Поднялась даже на зов из моря холодная рыба и снизу пошла вверх на падун. Серебряной семге тоже надо перебраться через падун вверх на родину. Зуек теперь видит себя не на постели, вся душа его стала теперь – вся родная земля. Он теперь сидит с деревянным молотком-кротилкой у одной каменной чаши возле падуна: сам в печурке, кротилка наружу.
Семга, бросаясь вверх с камня на камень, должна попасть в эту каменную ямку. Вон там внизу, где разбивается столб падающей воды, сверкнула вверх длинная искра: это она сделала свой первый скачок вверх с нижнего камня повыше, и вот с этого верхнего сейчас скачет еще выше, еще прыгнула, еще, и прямо к нему под молоток. А вон другая прыгнула и ошиблась: встречная струя сшибла ее, ударила о камень головой, огромная рыба упала в бучило и там завертелась, бессильная, по воле воды, с перевернутым брюхом.
Рыбу крутит вода, воду крутит черный трехголовый великан. А кто над великаном стоит? Зачем ходит месяц по небу, зачем звезды, зачем солнце? Что это они – так по желанию ходят, как говорит дедушка, или их тоже крутит великан какой-нибудь? И им так надо ходить, как говорит бабушка?
А вон и новая семга сверкает внизу и прыгает вверх. Ей надо пробиться из моря, из Нижнего Выга через падун в Выгозеро, а из озера в Верхний Выг на родину, на места икромета.
Значит, она не боится погибнуть: ей так надо. И ей так хочется.

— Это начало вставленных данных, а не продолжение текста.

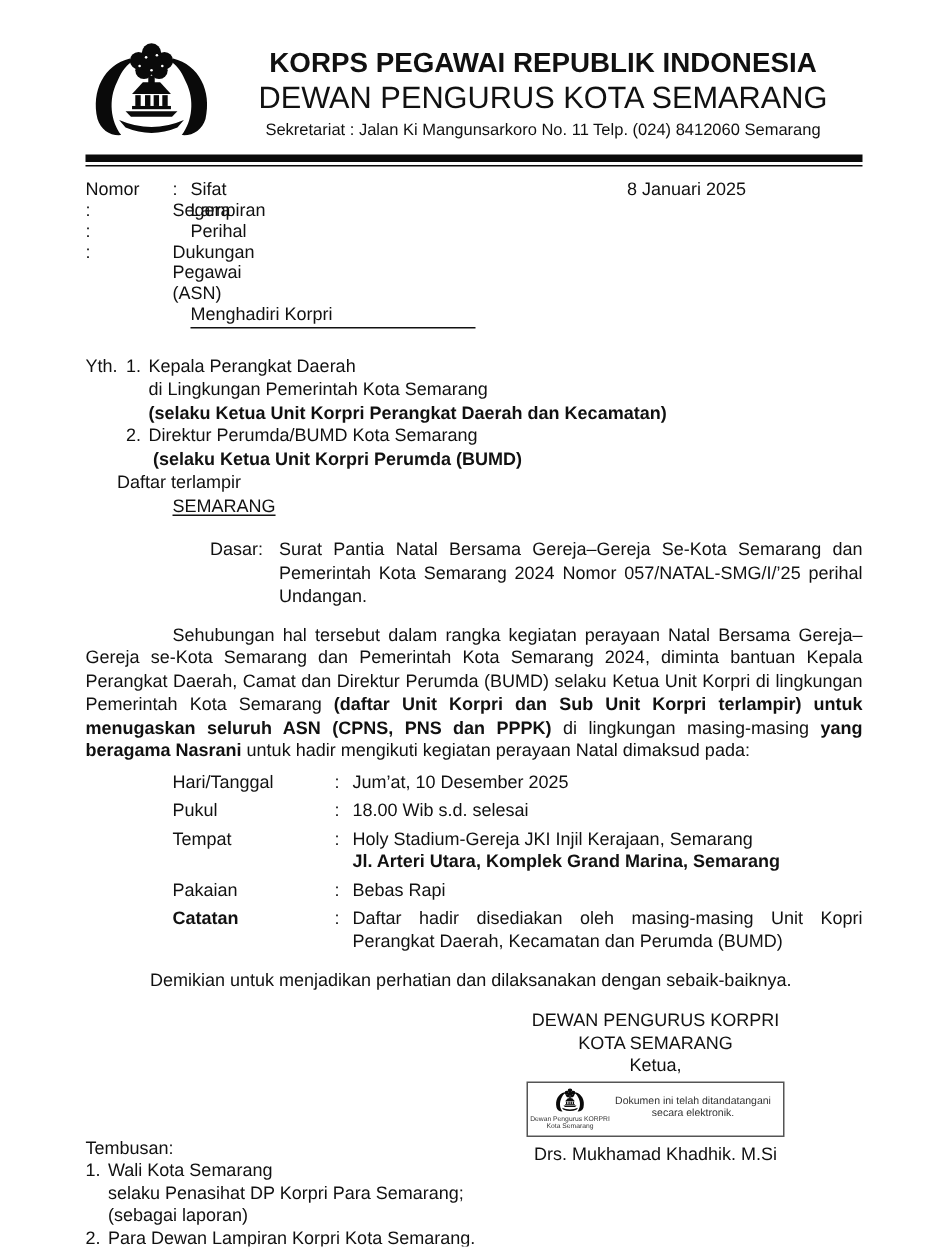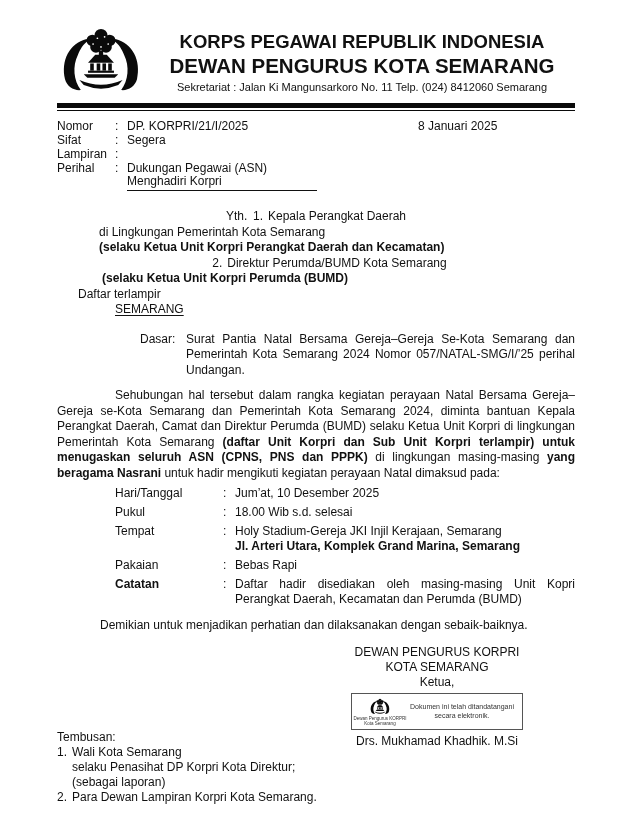"DEWAN PENGURUS KOTA SEMARANG" .org2 { font-weight: bold -> normal }
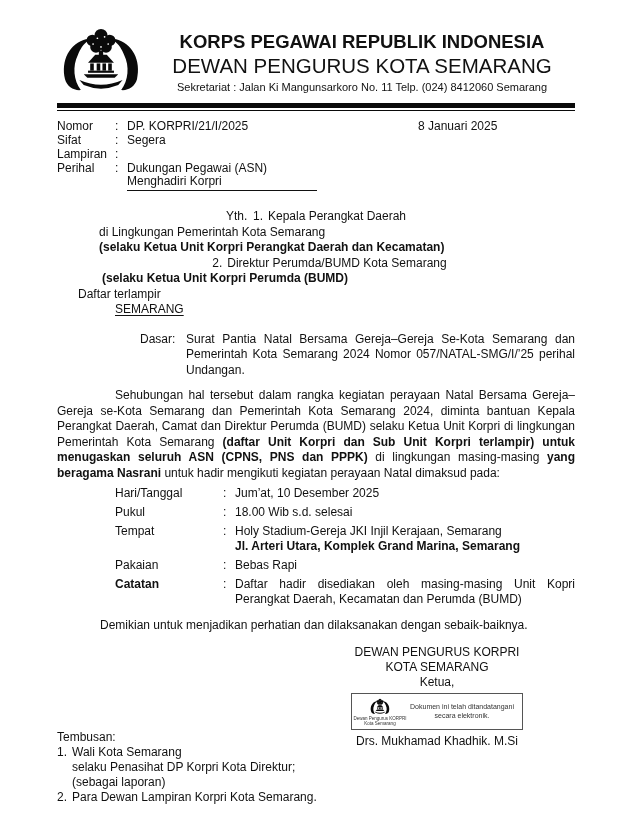"DP. KORPRI/21/I/2025" span { html: <span>DP. KORPRI/21/I/2025</span> -> none }
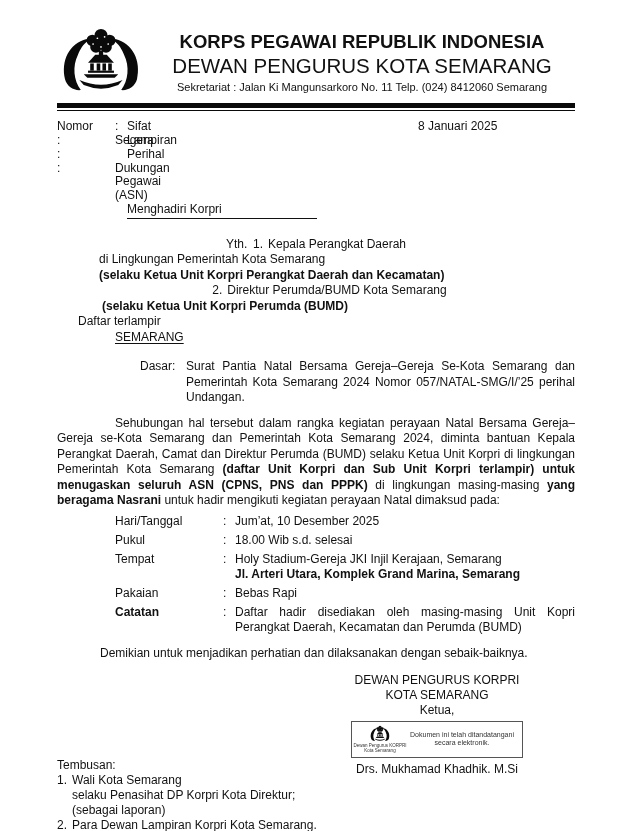"Yth." .flexline { justify-content: center -> none }
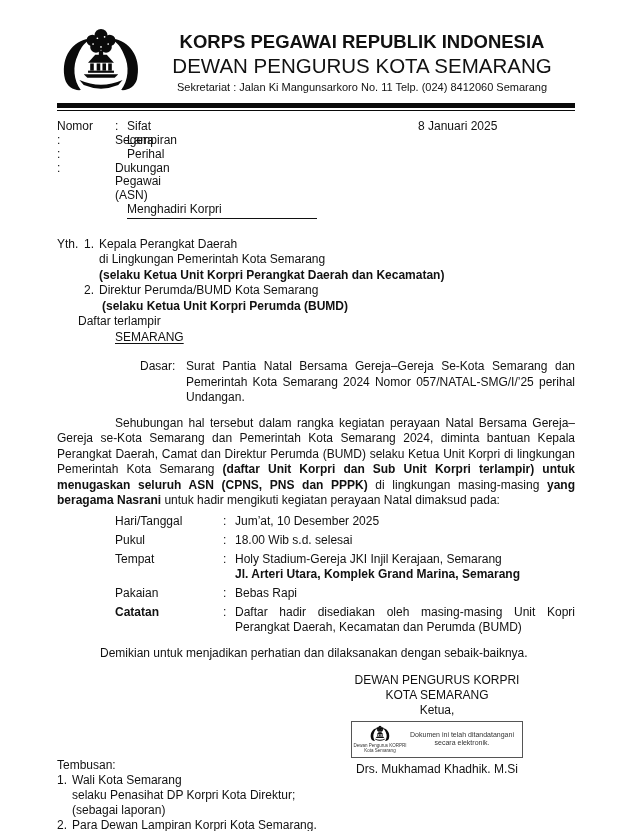"selaku Penasihat DP Korpri Kota" div.temb-sub { text: Kota Direktur -> Para Semarang }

Ей до смерти хочется, а выходит: так надо. Семга сверкнула, как искра огня, и мысль сверкнула у мальчика:
«Почему же у семги так выходит, что если ей до смерти хочется, то это же ей так и надо? А если бабушке что-нибудь хочется, то это грех, а надо бывает у нее, когда самой вовсе не хочется».
IV. Табашники
Старый друг Мироныча Михайло Потапыч с приездом своим хорошо подгадал. Пироги на столе далеко не успели остыть, когда показался на озере его карбас с одним парусом на прямую поветерь. По северному обычаю жёнка его сидела на веслах, а он, бородатый, правил и помогал ей кормовым веслом. Ловко обойдя Еловый островок, разделяющий натрое падение Выга, карбас остановился против дома Мироныча с восьмиконечным крестом и с князьком на крыше, подобным голове оленя с ветвистыми рогами. Гостя дорогого Мироныч усадил возле себя и, не видав его уже лет тридцать, стал рассказывать о себе и потчевать всем, что дает северному полеснику и ловцу богатая вода и таежный сузём.